Soutine trop à l’étroit à la Pinacothèque

Par Philippe Piguet · L'ŒIL

Le 20 décembre 2007 - 373 mots

Après trente-cinq ans d’absence, Chaïm Soutine est enfin de retour à Paris, où la jeune pinacothèque lui a réservé ses cimaises pour une rétrospective qui alterne surprises et déceptions.

Aujourd’hui que la critique a révisé ses jugements, l’œuvre de Chaïm Soutine, né en 1893 à Smilovitchi, près de Minsk, en Biélorussie, décédé en 1943 à Paris, est considérée comme l’une des plus fortes de l’histoire de l’expressionnisme. Parce qu’elle reste toutefois encore peu connue, l’exposition que lui consacre la pinacothèque de Paris est une occasion à signaler, d’autant qu’elle rassemble une centaine de tableaux qui couvrent les trente ans de création du peintre offrant à voir un panorama assez complet de la palette de l’artiste, tous genres et manières confondus.

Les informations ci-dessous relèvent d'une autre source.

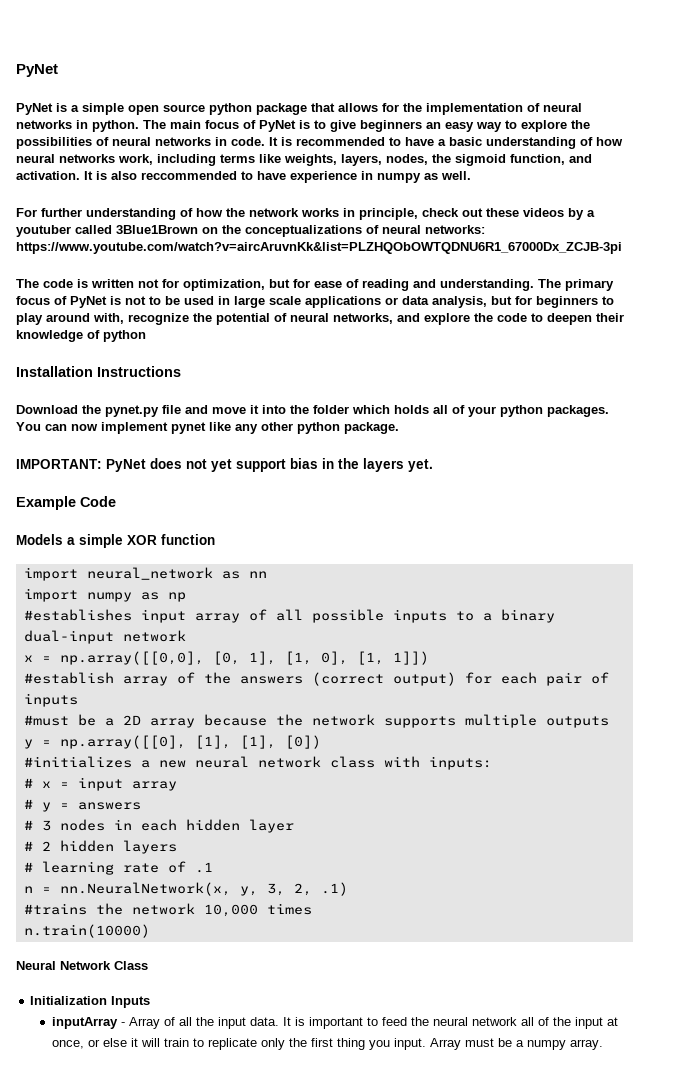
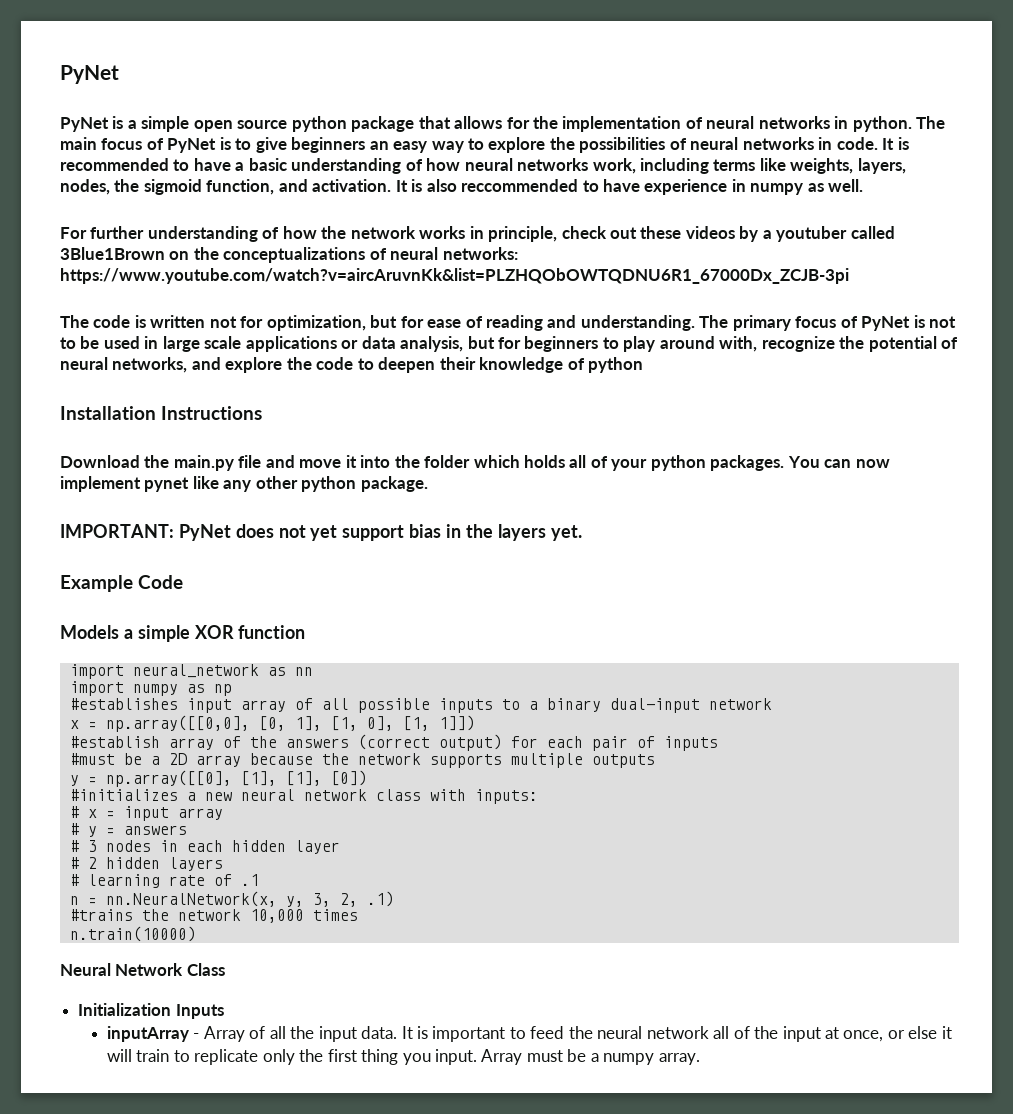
[105,405,159,417] pynet.py -> [173,455,234,471] main.py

Absence de chefs-d’œuvre...
Natures mortes, portraits, paysages, Soutine n’a cessé de décliner les motifs au gré des aléas d’une vie en dents de scie, avec ses à-coups faits d’enthousiasme et de désespoir, de coups de foudre et d’ennuis de santé. Rarement une œuvre ne fut autant à l’unisson d’une vie. Les œuvres de Soutine sont à l’image de l’aventure du juif émigré qu’il est et « sur qui pèsent tous les interdits d’une religion trop contraignante », comme le note Marc Restellini, le commissaire de l’exposition. À ceci près toutefois que l’artiste a su les transgresser tout en les respectant en faisant une peinture résolument éloignée du réel, forte d’une vision quasi hallucinée.
Quelque chose d’un chaos universel est à l’œuvre dans l’art de Soutine qui lui confère une force expressive totalement inédite. La liberté de sa touche préfigure celle d’une peinture expressionniste telle qu’elle a été développée tant par la peinture américaine que par certains artistes figuratifs de l’après-guerre. La même urgence panique anime l’œuvre de Soutine et de Willem de Kooning, la même figuration défigurée caractérise le style de Soutine et celui du Dubuffet des années 1940.
Issues pour l’essentiel de collections particulières, les œuvres qui sont réunies à la Pinacothèque de Paris sont, hélas ! assez souvent secondaires. Du fait que les locaux s’enfoncent dans le sous-sol en un parcours labyrinthique étroit et bas de plafond et que ni la scénographie aux cimaises colorées, ni l’accrochage ne l’allègent, force est de regretter qu’une exposition comme celle-là n’ait pas été plus soignée muséographiquement  !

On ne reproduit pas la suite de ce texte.